#### Action item:
The word "cursor" may appear in some of the lines below. State how many lines contain it, and write only that number.

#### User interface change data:
····················

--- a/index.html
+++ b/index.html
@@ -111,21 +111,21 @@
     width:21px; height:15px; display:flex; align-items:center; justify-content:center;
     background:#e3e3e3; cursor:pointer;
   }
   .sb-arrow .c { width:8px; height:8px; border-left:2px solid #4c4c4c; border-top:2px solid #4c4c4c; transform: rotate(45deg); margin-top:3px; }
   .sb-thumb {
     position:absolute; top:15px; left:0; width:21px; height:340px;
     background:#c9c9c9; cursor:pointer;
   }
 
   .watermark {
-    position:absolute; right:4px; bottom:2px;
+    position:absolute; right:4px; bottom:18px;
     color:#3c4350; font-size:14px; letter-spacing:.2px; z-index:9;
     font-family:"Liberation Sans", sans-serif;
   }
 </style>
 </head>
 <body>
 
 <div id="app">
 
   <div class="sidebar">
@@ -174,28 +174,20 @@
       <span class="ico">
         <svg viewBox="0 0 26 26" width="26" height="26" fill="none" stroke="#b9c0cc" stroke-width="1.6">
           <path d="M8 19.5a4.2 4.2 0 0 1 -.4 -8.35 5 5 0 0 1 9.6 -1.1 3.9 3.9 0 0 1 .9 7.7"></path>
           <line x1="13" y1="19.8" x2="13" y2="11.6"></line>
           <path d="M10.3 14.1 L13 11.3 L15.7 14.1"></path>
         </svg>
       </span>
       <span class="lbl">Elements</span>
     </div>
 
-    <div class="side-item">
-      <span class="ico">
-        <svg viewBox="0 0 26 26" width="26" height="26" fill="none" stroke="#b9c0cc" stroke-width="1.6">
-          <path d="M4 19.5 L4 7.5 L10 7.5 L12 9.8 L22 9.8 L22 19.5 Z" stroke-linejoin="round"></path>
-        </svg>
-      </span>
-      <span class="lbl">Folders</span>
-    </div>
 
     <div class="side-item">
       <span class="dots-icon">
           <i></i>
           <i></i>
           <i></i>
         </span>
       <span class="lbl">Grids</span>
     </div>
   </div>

····················

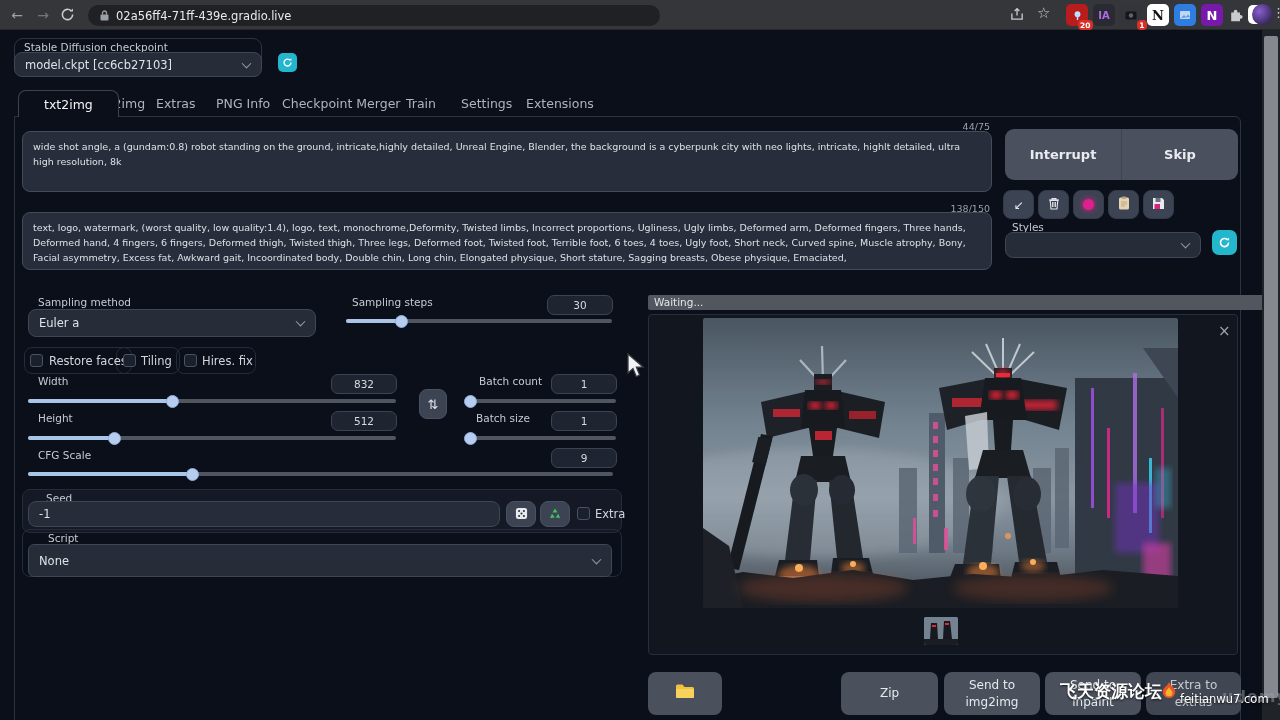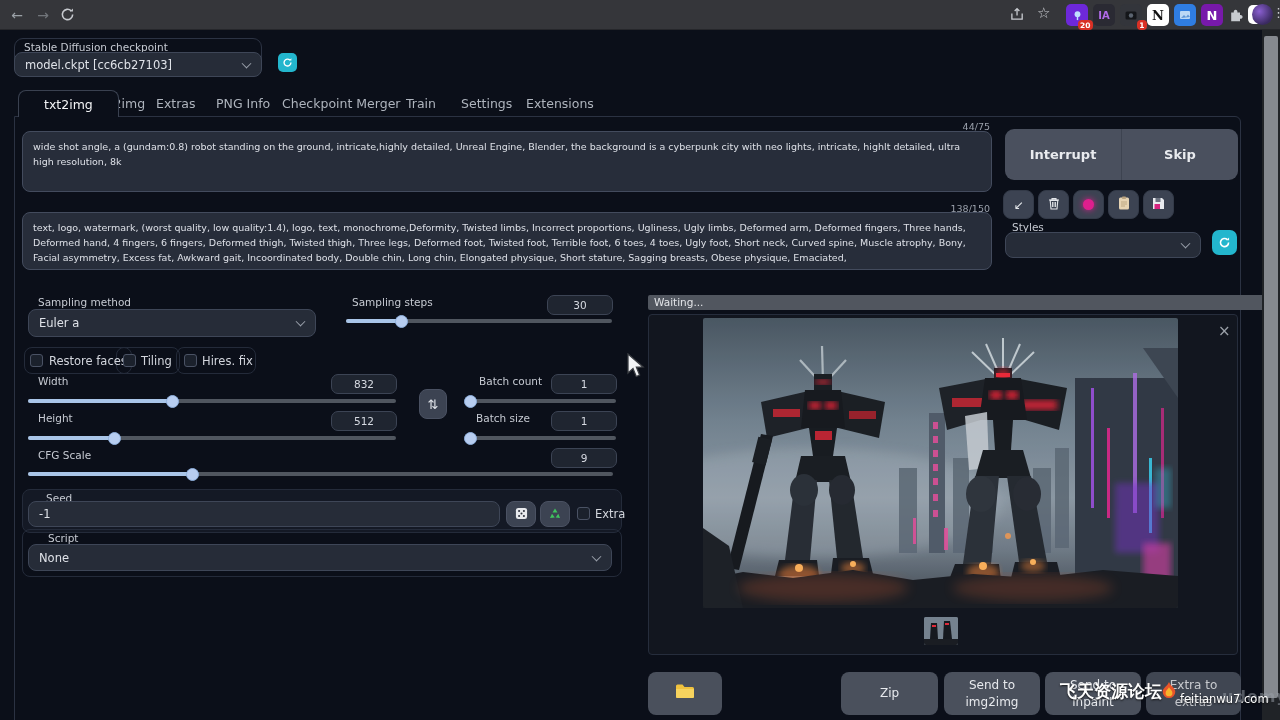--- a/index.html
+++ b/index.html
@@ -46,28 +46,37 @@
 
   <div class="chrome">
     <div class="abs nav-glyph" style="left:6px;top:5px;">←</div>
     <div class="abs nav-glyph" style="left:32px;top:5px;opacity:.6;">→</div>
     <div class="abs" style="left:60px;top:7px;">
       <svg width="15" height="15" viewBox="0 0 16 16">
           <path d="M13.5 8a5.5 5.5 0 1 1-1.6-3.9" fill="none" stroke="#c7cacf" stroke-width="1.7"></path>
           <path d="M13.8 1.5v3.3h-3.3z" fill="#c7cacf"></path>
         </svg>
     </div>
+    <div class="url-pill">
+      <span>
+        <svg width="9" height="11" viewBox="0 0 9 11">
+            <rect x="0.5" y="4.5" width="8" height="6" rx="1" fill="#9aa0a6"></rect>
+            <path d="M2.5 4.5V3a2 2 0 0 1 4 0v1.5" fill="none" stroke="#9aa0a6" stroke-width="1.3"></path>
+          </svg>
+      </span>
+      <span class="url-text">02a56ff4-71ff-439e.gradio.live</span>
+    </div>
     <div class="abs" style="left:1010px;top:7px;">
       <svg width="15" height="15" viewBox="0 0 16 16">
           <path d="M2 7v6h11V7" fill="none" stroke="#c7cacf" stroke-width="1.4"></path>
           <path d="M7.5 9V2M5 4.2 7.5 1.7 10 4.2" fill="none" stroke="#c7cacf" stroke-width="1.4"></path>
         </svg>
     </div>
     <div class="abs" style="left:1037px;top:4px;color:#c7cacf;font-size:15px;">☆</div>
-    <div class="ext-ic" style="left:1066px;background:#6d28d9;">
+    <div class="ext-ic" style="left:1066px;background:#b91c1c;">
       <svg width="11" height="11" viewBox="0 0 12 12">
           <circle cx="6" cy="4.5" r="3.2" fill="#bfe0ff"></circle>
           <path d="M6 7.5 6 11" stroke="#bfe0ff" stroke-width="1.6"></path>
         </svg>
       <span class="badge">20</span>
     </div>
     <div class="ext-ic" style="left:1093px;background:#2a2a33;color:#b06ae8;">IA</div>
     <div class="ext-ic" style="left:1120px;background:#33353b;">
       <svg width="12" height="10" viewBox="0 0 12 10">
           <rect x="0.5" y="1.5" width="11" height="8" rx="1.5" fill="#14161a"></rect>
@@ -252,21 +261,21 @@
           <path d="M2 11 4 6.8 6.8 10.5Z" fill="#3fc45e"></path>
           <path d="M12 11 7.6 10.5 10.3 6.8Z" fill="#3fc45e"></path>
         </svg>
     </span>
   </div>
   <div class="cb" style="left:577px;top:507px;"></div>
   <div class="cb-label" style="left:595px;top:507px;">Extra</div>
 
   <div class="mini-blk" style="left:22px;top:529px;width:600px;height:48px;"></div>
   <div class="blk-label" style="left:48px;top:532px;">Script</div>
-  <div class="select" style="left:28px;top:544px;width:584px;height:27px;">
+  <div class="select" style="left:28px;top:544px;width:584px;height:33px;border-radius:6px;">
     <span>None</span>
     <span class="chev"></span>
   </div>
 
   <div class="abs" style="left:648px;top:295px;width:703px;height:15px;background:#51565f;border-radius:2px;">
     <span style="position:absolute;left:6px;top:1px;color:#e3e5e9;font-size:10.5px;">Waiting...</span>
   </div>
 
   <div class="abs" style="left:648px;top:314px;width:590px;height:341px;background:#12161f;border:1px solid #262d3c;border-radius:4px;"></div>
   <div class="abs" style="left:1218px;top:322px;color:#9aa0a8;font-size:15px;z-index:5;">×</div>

····················

#### The completed task:
2